Greer saw that Ford couldn’t break his gaze away, and she was glad. She’d been nervous when she’d first disrobed. But as they’d talked, she’d grown more and more comfortable reclining on the chaise lounge with its plump silk pillows and letting Ford’s gaze roam over her. She’d admired the planes of his face, taken in the thoughtful way he’d gazed at her—as if she were something mystical and marvelous to behold—and everything changed.
She became a woman on a mission: she wanted to seduce the English painter.
In the Dewberry ballroom he’d had her back under trying circumstances. He’d saved her chance to win Royal Bliss. And at the studio, hot as he’d looked in his white tuxedo jacket and the black bow tie, which he’d untied and carelessly draped around his neck, he’d been nothing but sensitive and kind.
Watching him paint, she couldn’t help but sense beneath his cool composure the hot, masculine tension in him that he’d generously unleashed to the world when he’d kissed her on the stage as if he were her man.
Hers.
“Greer—”
“Yes?”
Everything in her rejoiced when he took the two steps that separated them and cupped his hand over her bottom. She turned slightly to face him, leaned into him, and closed her eyes while he caressed her.
Bliss.
“I want you,” he said, his voice sounding the worse for wear.
She smiled into his shoulder. “I want you, too.”
He continued caressing her.
“You were a good egg tonight at the Dewberry.”
He chuckled. “I was, wasn’t I?”
“What if this … what we’re doing now—”
“This?” he asked, and kissed her neck.
“Yes,” she whispered, and let him knead her bottom and kiss her deeply, thoroughly, her bare belly pressed up against his tuxedo. She pulled back for air, and knew she was about to wreak havoc with her own plan to sleep with him, but that was how she was—it was her nature to be honest, to get everything out on the table. “We’re getting to be real friends now. What if this complicates things, and we stop helping each other? You need this portrait for your career. I need that gown—for less obvious reasons, I suppose. But they feel real to me.”
He brushed a thumb over her lip, back and forth. “What’s wrong with complicated? When it feels so good? Give me that over simple and sex-deprived any day.”
She laughed. “You have a point.”
“You’re like a lush flower,” he said in her ear. “A peony, I’d say. Blush pink at the moment. And so delicately beautiful.”
He kissed her again, his hand caressing her nipple. She gave a tiny moan and wrapped her arms around his waist. She lifted her thigh ever so slightly and pressed up between his legs. It was his turn to groan. She loved the sound.
“We don’t have much time,” she said.
“Midnight.” He picked her up and set her on the edge of the counter under the transom window, opened it to let in a great warm gust off the harbor. “You’ll be in bed by then.”
“The fresh air feels so good,” she said.
He kissed her. She wrapped her legs around his waist. He moved to her breasts, lavished them with kisses, and reached behind to break the grip she had on his waist with her ankles. He spread her legs open, kissed her belly, moved to her thighs. And then he nuzzled her center with confident attention until he pulled her bottom close to the edge and began a more intense yet playful game, teasing her until she scooted even farther forward of her own accord so as not to break contact. Her spine arched over his head and she moaned, almost oblivious with pleasure. But she remembered to at least run her fingers through his hair. He used his fingers then, deep inside her, and she let herself go.
Wave after wave took her. He stayed with her.
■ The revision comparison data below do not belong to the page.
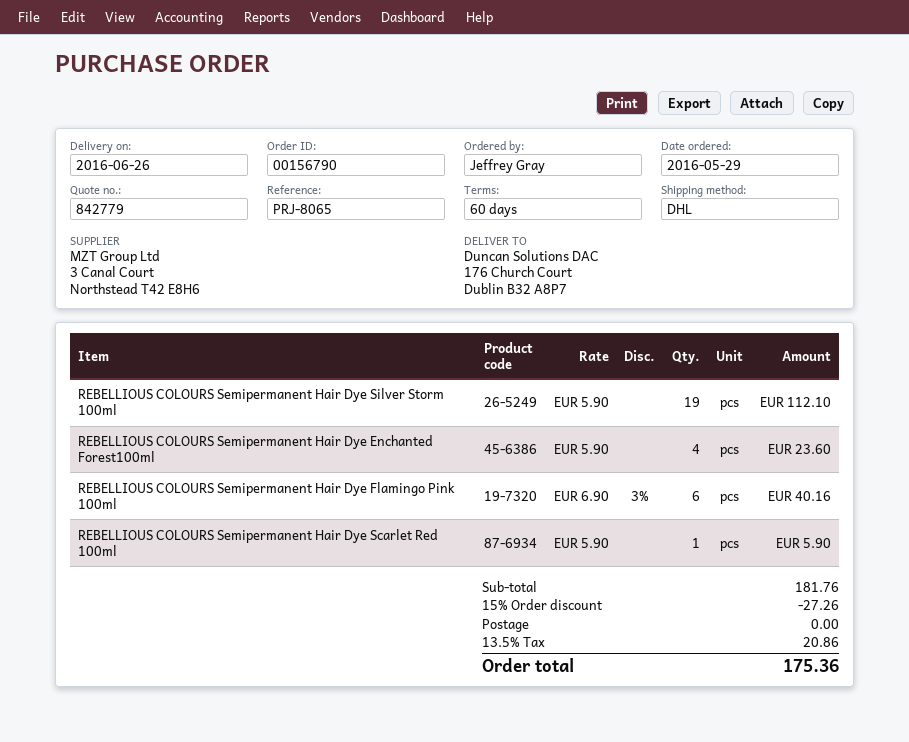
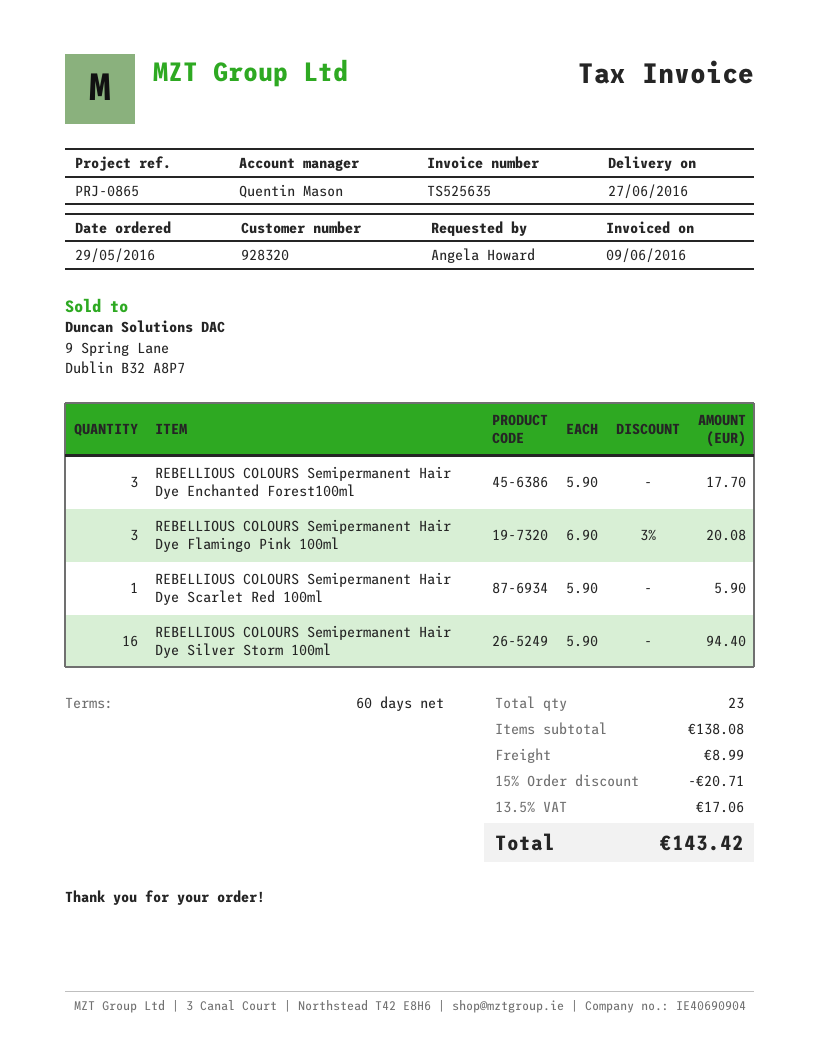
delivery date: 2016-06-26 -> 2016-06-27
reference: PRJ-8065 -> PRJ-0865
ordered by: Jeffrey Gray -> Angela Howard
REBELLIOUS COLOURS Semipermanent Hair Dye Silver Storm 100ml: 19 x 5.90 = 112.10 -> 16 x 5.90 = 94.40
REBELLIOUS COLOURS Semipermanent Hair Dye Enchanted Forest100ml: 4 x 5.90 = 23.60 -> 3 x 5.90 = 17.70
REBELLIOUS COLOURS Semipermanent Hair Dye Flamingo Pink 100ml: 6 x 6.90 - 3% = 40.16 -> 3 x 6.90 - 3% = 20.08
subtotal: 181.76 -> 138.08
discount: 15% = 27.26 -> 15% = 20.71
shipping: 0.00 -> 8.99
tax: 13.5% = 20.86 -> 13.5% = 17.06
total: 175.36 -> 143.42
And when she was done, she literally fell back on the counter, dazed and weak. “So much better than crème brulée,” she gasped.
He laughed. “I hope so.”
She laughed, too, and curled into a fetal position. “That was exquisite work.”
“It was entirely my pleasure.”
“I could go to sleep right here, right now.”
“Good.”
He was petting her hair. She shut her eyes and let him. She reveled in the attention. What had she done to deserve it? She didn’t know. And she didn’t care. Some things you shouldn’t have to earn.
The best things in life were free, she saw with a new clarity.
She forced herself to sit up. “Hey,” she said. “Let’s not forget about you.”
“Let’s forget about me,” he said back, his eyes teasing and warm. “You’re exhausted. Let me get you home. And we can take up where we left off next time.”
She yawned. “Are you always this nice?”
“No,” he said, with a wink. “So enjoy this enlightened, thoughtful version of me while you can. Plenty of times I make my own sort of demands.”
His message was unmistakably sexy.
“Oh,” she said, and kissed him. “I look forward to that.”
True to his word, he had her back to her apartment by eleven fifty. She was in bed with the lights out at midnight.